---------- The data

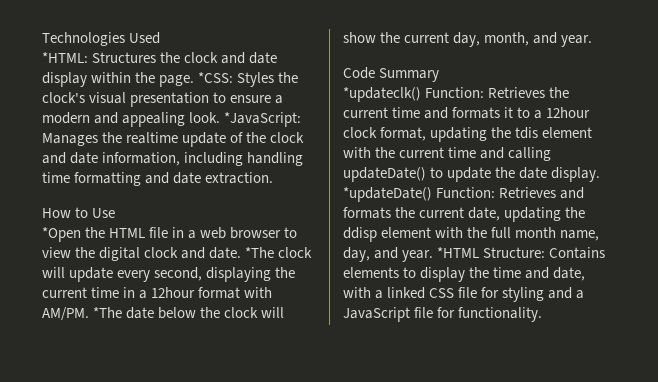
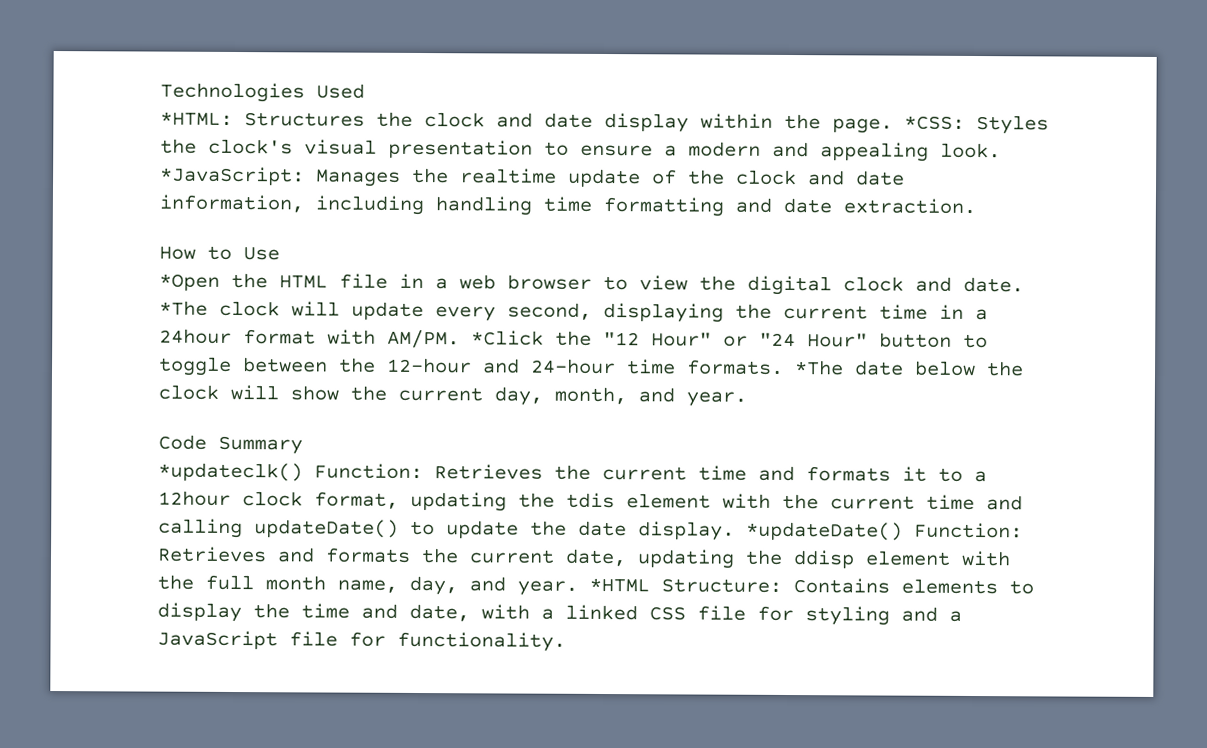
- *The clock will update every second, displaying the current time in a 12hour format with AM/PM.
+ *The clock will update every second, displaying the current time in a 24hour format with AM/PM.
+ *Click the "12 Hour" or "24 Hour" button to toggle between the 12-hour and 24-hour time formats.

--------------------
---------- The data

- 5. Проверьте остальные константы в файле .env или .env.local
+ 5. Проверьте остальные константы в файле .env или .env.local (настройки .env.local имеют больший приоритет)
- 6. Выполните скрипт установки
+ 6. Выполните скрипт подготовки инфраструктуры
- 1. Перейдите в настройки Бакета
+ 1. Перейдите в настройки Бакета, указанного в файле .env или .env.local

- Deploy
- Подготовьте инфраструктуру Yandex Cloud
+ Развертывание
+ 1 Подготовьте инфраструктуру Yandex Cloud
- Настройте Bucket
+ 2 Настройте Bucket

--------------------
---------- The data

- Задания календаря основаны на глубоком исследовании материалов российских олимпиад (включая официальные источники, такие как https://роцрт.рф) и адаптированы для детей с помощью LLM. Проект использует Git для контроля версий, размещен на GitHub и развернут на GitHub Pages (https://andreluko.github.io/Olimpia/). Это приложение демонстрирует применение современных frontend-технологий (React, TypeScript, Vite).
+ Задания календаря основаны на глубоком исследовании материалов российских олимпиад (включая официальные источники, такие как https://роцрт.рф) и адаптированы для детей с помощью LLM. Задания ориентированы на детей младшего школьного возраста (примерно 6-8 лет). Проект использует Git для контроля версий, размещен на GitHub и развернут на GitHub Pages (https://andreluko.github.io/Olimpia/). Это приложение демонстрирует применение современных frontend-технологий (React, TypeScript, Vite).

--------------------

#### Assignment:
Beginning with the line that has "- 5. Проверьте" and ending with the line that has "2 Настройте Bucket", set down the lines above exactly and include no others.

#### Worked solution:
- 5. Проверьте остальные константы в файле .env или .env.local
+ 5. Проверьте остальные константы в файле .env или .env.local (настройки .env.local имеют больший приоритет)
- 6. Выполните скрипт установки
+ 6. Выполните скрипт подготовки инфраструктуры
- 1. Перейдите в настройки Бакета
+ 1. Перейдите в настройки Бакета, указанного в файле .env или .env.local

- Deploy
- Подготовьте инфраструктуру Yandex Cloud
+ Развертывание
+ 1 Подготовьте инфраструктуру Yandex Cloud
- Настройте Bucket
+ 2 Настройте Bucket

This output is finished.